ASSIGNMENT
Transcribe the data that follows without changing a word, and omit the pictures.

Content revision data
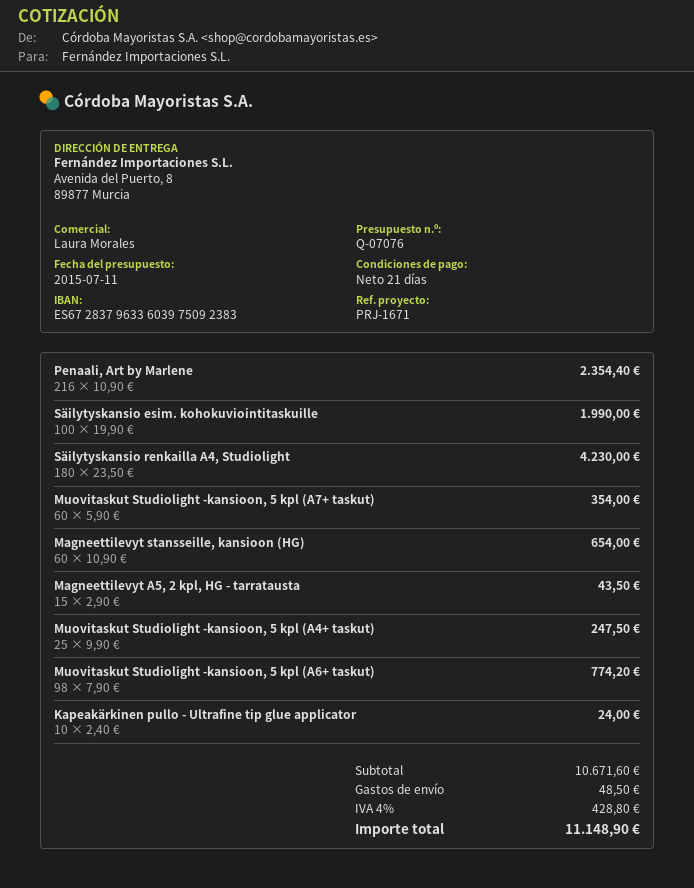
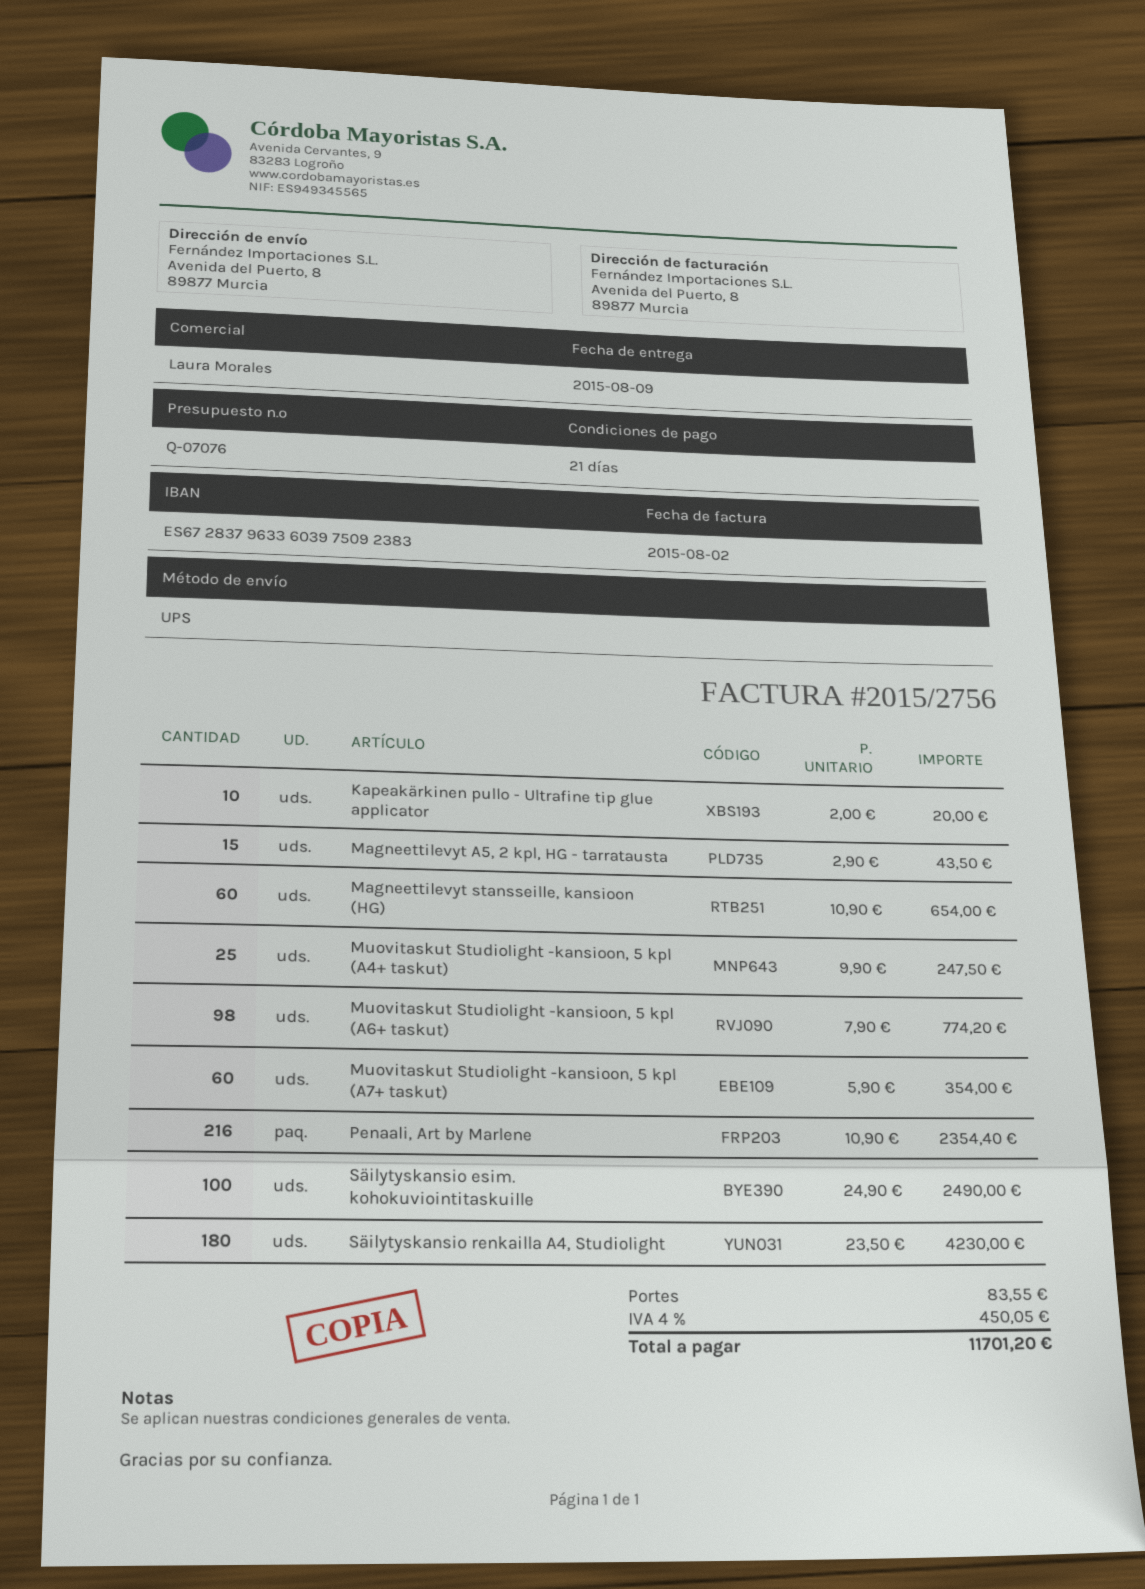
Säilytyskansio esim. kohokuviointitaskuille: 100 x 19.90 = 1990.00 -> 100 x 24.90 = 2490.00
Kapeakärkinen pullo - Ultrafine tip glue applicator: 10 x 2.40 = 24.00 -> 10 x 2.00 = 20.00
shipping: 48.50 -> 83.55
tax: 4% = 428.80 -> 4% = 450.05
total: 11148.90 -> 11701.20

YOUR SOLUTION
Säilytyskansio esim. kohokuviointitaskuille: 100 x 19.90 = 1990.00 -> 100 x 24.90 = 2490.00
Kapeakärkinen pullo - Ultrafine tip glue applicator: 10 x 2.40 = 24.00 -> 10 x 2.00 = 20.00
shipping: 48.50 -> 83.55
tax: 4% = 428.80 -> 4% = 450.05
total: 11148.90 -> 11701.20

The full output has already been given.